Should a line in the entries below contain "code", return that line.
Information provided: Begin
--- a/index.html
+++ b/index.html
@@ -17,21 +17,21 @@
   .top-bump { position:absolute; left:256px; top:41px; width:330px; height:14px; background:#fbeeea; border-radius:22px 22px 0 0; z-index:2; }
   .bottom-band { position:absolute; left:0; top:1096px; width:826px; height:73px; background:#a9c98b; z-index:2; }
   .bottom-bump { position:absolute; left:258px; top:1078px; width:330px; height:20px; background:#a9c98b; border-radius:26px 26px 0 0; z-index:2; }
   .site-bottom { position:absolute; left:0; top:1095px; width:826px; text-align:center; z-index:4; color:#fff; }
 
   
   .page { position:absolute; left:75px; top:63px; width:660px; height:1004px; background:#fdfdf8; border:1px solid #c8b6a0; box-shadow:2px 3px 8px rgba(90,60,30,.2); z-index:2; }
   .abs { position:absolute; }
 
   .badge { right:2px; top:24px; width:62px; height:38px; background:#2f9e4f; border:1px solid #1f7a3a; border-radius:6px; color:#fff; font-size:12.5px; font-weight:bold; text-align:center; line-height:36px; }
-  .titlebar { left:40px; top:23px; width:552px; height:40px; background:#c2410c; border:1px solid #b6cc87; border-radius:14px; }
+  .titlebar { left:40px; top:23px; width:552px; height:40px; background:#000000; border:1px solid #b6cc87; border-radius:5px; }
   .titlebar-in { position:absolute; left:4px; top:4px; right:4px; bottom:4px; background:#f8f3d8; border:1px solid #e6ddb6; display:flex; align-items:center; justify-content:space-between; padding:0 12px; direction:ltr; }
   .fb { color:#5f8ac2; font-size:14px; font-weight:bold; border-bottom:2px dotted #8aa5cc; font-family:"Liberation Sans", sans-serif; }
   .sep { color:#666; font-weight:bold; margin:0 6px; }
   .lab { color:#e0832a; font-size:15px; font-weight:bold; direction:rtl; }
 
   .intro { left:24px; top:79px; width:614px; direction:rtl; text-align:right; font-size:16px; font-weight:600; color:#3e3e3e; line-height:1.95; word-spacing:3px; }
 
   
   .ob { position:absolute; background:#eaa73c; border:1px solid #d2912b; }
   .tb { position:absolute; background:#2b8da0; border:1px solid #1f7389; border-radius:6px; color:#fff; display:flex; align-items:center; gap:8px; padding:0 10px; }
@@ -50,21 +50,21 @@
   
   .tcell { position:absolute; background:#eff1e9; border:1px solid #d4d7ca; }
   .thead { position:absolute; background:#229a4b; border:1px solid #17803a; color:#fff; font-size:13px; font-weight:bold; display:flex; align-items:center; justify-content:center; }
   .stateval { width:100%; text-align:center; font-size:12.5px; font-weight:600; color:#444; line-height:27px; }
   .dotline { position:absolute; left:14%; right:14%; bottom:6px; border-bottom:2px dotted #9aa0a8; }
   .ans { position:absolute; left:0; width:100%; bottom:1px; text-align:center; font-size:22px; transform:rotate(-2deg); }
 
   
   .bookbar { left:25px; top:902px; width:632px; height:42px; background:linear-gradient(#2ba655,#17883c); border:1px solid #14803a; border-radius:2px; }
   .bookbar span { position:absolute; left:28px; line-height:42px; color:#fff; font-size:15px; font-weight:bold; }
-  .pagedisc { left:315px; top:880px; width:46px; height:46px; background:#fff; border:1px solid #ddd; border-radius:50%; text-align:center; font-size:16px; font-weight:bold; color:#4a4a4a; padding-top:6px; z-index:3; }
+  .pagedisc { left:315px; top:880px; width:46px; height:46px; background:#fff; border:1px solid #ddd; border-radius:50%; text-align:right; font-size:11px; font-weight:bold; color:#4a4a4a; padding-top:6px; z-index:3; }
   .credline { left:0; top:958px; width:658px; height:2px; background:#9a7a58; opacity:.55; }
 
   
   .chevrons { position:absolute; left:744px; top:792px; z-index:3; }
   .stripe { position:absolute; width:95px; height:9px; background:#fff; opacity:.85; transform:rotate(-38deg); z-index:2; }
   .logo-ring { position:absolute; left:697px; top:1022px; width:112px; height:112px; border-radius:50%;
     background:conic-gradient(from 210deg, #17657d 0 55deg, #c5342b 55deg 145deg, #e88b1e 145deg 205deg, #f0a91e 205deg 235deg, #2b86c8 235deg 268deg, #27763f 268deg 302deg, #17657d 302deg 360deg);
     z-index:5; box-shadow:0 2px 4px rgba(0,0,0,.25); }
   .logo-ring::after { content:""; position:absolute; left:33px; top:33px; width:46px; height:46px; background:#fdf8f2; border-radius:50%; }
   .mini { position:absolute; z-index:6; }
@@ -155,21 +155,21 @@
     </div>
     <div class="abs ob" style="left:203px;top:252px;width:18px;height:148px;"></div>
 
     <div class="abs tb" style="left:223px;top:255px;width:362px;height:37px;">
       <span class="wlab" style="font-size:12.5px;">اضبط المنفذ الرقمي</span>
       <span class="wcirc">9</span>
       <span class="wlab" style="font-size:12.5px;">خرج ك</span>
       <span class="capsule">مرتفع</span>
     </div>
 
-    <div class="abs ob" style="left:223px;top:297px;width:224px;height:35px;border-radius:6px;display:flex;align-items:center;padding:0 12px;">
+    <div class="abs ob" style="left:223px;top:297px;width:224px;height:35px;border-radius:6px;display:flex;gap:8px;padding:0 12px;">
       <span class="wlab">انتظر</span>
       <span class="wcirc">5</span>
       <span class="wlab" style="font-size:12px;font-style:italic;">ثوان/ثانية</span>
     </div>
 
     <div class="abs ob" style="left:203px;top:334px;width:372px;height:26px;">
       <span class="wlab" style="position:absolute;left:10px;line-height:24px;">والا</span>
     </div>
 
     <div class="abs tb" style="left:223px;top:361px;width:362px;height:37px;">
Information provided: End
Information provided: Begin
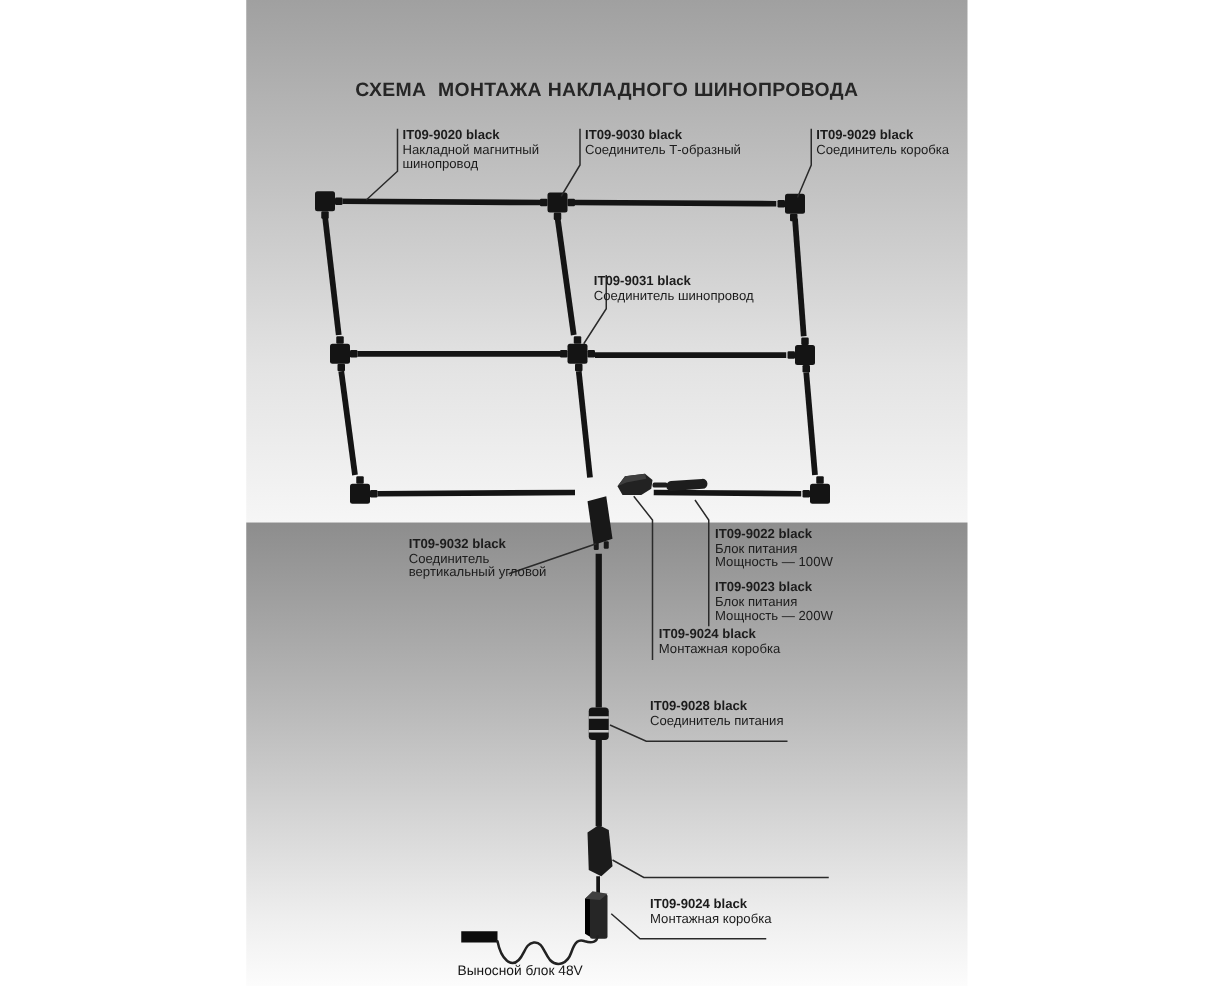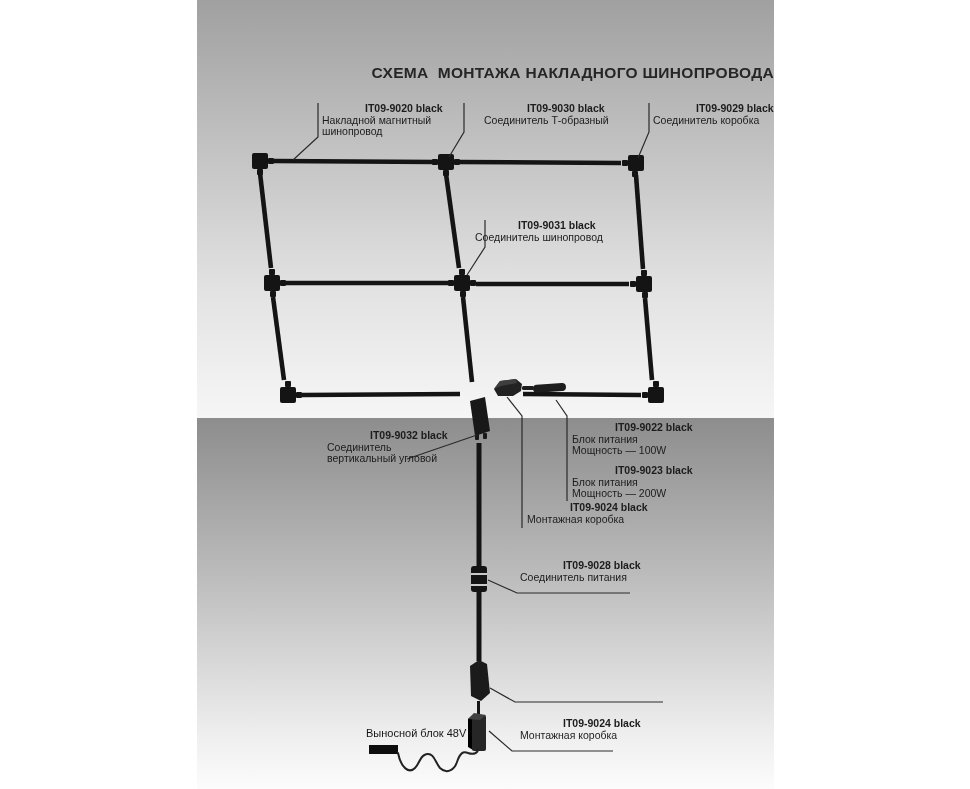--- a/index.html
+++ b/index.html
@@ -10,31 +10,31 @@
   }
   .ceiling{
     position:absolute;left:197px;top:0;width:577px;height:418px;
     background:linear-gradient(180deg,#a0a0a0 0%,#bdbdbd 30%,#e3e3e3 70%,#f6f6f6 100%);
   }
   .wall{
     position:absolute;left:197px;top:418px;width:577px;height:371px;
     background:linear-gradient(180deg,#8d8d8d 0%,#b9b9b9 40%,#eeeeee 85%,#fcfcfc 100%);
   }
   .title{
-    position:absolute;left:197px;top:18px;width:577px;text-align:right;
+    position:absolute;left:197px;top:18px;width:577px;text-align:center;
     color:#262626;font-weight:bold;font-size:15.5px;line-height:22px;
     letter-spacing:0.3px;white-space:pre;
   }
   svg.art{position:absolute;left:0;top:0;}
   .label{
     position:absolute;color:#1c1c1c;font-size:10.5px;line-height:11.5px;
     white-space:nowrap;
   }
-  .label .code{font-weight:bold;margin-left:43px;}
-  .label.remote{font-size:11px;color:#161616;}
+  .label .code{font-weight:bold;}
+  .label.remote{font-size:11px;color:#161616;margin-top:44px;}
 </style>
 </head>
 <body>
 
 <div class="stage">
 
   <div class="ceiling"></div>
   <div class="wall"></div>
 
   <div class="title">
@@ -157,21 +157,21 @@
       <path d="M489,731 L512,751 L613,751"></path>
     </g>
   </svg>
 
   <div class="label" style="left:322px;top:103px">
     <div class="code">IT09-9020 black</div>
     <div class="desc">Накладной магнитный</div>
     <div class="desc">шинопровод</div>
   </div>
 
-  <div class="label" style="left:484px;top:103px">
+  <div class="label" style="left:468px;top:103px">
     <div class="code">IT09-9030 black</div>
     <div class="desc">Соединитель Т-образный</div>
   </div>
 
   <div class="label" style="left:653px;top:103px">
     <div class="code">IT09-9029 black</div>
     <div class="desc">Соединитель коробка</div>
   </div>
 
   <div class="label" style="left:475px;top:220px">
Information provided: End
:: Reply ::
-  .label .code{font-weight:bold;margin-left:43px;}
+  .label .code{font-weight:bold;}
     <div class="code">IT09-9020 black</div>
     <div class="code">IT09-9030 black</div>
     <div class="code">IT09-9029 black</div>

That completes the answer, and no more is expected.